#
# Resource: https://raw.githubusercontent.com/pytorch/examples/main/imagenet/main.py 
#

#!/usr/bin/env python3

# Copyright (c) Facebook, Inc. and its affiliates.
# All rights reserved.
#
# This source code is licensed under the BSD-style license found in the
# LICENSE file in the root directory of this source tree.

r"""
Source: `pytorch imagenet example <https://github.com/pytorch/examples/blob/master/imagenet/main.py>`_ # noqa B950

Modified and simplified to make the original pytorch example compatible with
torchelastic.distributed.launch.

Changes:

1. Removed ``rank``, ``gpu``, ``multiprocessing-distributed``, ``dist_url`` options.
   These are obsolete parameters when using ``torchelastic.distributed.launch``.

2. Removed ``seed``, ``evaluate``, ``pretrained`` options for simplicity.

3. Removed ``resume``, ``start-epoch`` options.
   Loads the most recent checkpoint by default.

4. ``batch-size`` is now per GPU (worker) batch size rather than for all GPUs.
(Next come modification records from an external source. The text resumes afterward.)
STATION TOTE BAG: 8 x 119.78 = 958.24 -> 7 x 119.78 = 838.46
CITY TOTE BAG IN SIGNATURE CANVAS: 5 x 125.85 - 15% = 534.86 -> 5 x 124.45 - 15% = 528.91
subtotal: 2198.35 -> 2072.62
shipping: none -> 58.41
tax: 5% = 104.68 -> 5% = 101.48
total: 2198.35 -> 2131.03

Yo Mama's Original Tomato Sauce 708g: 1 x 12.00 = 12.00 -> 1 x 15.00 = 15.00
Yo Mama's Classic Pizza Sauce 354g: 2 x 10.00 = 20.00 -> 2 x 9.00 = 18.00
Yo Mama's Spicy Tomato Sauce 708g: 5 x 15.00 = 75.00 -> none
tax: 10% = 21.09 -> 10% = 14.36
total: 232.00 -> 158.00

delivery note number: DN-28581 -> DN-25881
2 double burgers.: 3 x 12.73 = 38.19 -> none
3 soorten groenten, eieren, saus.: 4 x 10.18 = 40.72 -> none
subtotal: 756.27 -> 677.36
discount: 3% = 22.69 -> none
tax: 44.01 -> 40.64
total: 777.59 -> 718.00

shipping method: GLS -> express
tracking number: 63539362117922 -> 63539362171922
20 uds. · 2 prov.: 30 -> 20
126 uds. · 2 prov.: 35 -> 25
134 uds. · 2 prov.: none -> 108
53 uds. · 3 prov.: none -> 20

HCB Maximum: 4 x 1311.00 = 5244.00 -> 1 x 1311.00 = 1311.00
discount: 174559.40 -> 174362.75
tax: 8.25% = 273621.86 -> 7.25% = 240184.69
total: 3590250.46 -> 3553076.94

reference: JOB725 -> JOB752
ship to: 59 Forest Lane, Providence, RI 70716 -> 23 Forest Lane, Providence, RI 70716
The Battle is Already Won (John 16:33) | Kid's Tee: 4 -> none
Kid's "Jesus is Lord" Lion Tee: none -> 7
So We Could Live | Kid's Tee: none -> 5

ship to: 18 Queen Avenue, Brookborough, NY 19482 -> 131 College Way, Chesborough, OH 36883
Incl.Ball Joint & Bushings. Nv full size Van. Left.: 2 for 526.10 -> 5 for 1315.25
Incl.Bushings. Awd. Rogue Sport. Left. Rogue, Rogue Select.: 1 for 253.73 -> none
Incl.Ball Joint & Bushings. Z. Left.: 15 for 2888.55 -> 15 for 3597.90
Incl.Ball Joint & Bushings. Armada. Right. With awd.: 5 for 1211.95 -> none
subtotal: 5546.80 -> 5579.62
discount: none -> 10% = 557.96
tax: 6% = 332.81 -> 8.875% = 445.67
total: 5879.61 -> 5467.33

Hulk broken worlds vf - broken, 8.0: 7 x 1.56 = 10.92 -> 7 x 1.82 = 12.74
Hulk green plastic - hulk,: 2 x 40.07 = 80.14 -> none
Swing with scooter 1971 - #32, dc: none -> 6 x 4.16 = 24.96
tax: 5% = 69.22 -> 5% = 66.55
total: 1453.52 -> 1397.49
5. Defaults ``workers`` (num data loader workers) to ``0``.

Usage

::

 >>> python -m torchelastic.distributed.launch
        --nnodes=$NUM_NODES
        --nproc_per_node=$WORKERS_PER_NODE
        --rdzv_id=$JOB_ID
        --rdzv_backend=etcd
        --rdzv_endpoint=$ETCD_HOST:$ETCD_PORT
        main.py
        --arch resnet18
        --epochs 20
        --batch-size 32
        <DATA_DIR>
"""

import argparse
import io
import os
import shutil
import time
from contextlib import contextmanager
from datetime import timedelta
from typing import List, Tuple

import numpy
import torch
import torch.backends.cudnn as cudnn
import torch.distributed as dist
import torch.nn as nn
import torch.nn.parallel
import torch.optim
import torch.utils.data
import torch.utils.data.distributed
import torchvision.datasets as datasets
import torchvision.models as models
import torchvision.transforms as transforms
from torch.distributed.elastic.utils.data import ElasticDistributedSampler
from torch.nn.parallel import DistributedDataParallel
from torch.optim import SGD
from torch.utils.data import DataLoader


model_names = sorted(
    name
    for name in models.__dict__
    if name.islower() and not name.startswith("__") and callable(models.__dict__[name])
)

parser = argparse.ArgumentParser(description="PyTorch Elastic ImageNet Training")
parser.add_argument("data", metavar="DIR", help="path to dataset")
parser.add_argument(
    "-a",
    "--arch",
    metavar="ARCH",
    default="resnet18",
    choices=model_names,
    help="model architecture: " + " | ".join(model_names) + " (default: resnet18)",
)
parser.add_argument(
    "-j",
    "--workers",
    default=0,
    type=int,
    metavar="N",
    help="number of data loading workers",
)
parser.add_argument(
    "--epochs", default=90, type=int, metavar="N", help="number of total epochs to run"
)
parser.add_argument(
    "-b",
    "--batch-size",
    default=32,
    type=int,
    metavar="N",
    help="mini-batch size (default: 32), per worker (GPU)",
)
parser.add_argument(
    "--lr",
    "--learning-rate",
    default=0.1,
    type=float,
    metavar="LR",
    help="initial learning rate",
    dest="lr",
)
parser.add_argument("--momentum", default=0.9, type=float, metavar="M", help="momentum")
parser.add_argument(
    "--wd",
    "--weight-decay",
    default=1e-4,
    type=float,
    metavar="W",
    help="weight decay (default: 1e-4)",
    dest="weight_decay",
)
parser.add_argument(
    "-p",
    "--print-freq",
    default=10,
    type=int,
    metavar="N",
    help="print frequency (default: 10)",
)
parser.add_argument(
    "--dist-backend",
    default="nccl",
    choices=["nccl", "gloo"],
    type=str,
    help="distributed backend",
)
parser.add_argument(
    "--checkpoint-file",
    default="/tmp/checkpoint.pth.tar",
    type=str,
    help="checkpoint file path, to load and save to",
)


def main():
    args = parser.parse_args()
    device_id = int(os.environ["LOCAL_RANK"])
    torch.cuda.set_device(device_id)
    print(f"=> set cuda device = {device_id}")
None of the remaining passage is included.